Authorization the successful exploitation of an SQL injection vulnerability, enables a malicious entity to manipulate information, and elevate application privileges provided authorization information is contained within the exploited database.

Functionality parallel processing is archetypical of a database, permitting concurrent user access, data sharing and updating. An SQLIA may potentially either partially or entirely corrupt the functionality of a database.

A malicious attacker will often endeavor to exploit an attack vector which is both low in complexity, but high in severity. SQLIA are a pertinent example of this type of exploitation. SQL injection attacks are often difficult to identify. Individual sub-processes of an attack, when analyzed independently of any other sub-process are often determined to be legitimate. Thus, string analysis is a frequently implemented mechanism used to determine the complexity of an attack. In the instance of SQLIAs a higher complexity level is considered provided that at least one of three characteristics is present within the attack string composition [17];

  1. Encoded single quotes
  2. Encoded double quotes
  3. Comment specifiers interrupting a keyword

If none of these specified characteristics are present than the SQLIA is determined to be a simple, low complexity attack. Research has indicated that the overall complexity of SQLIAs has not increased. However, the magnitude to which application development and expansion has surged, the exploitation vectors of SQL injection vulnerabilities has increased exponentially. The absence of user provided input authentication has triggered this growth. Ignorance and lack of developer understanding surrounding the insufficient validation of user provided input, ensues the implementation of insufficient countermeasures to thwart SQLIAs [18].

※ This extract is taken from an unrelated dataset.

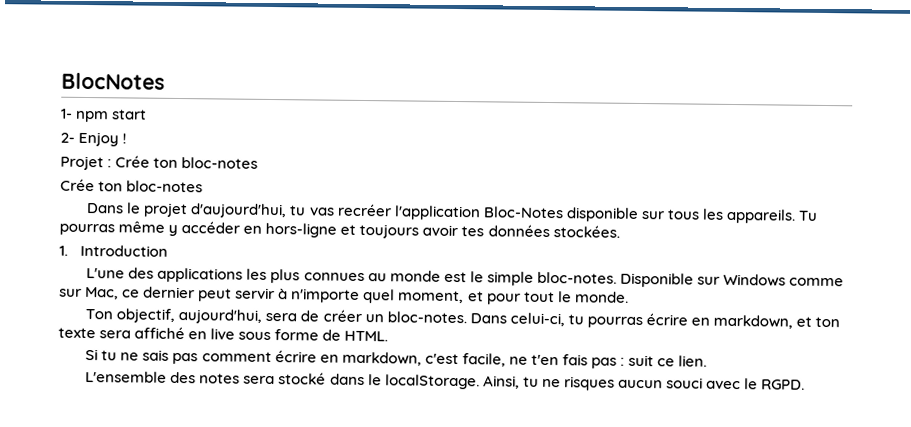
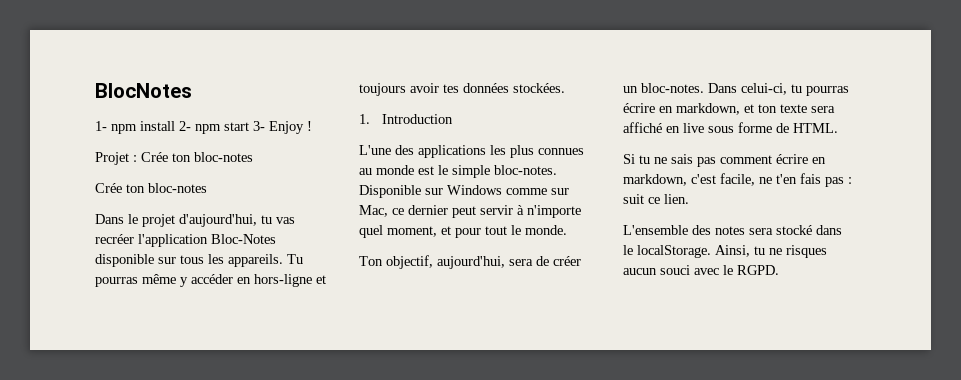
(110, 116) none -> [140,121,221,134] install 2- npm
[60,132,75,143] // 2- -> [253,121,265,131] 3-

3.1 SQL Injection Mechanisms and Intent

The incorrect handling and sanitization of user-provided input can manifest detrimental security concerns for web-based applications. SQL queries are dynamically generated through low-level unstructured string manipulation.  This is considered unstructured as, databases deduce query strings to be structured and meaningful commands, whilst applications interpret query strings as a sequence of unregulated characters. Thus, the improper handling of user-provided input in conjunction with the sematic gap of SQL queries develops a significant basis for SQLIAs to occur [19]. The execution of SQLIAs occur as a result of the manifestation of two imperative characteristics, the selected injection mechanism and the attacker’s intent [20].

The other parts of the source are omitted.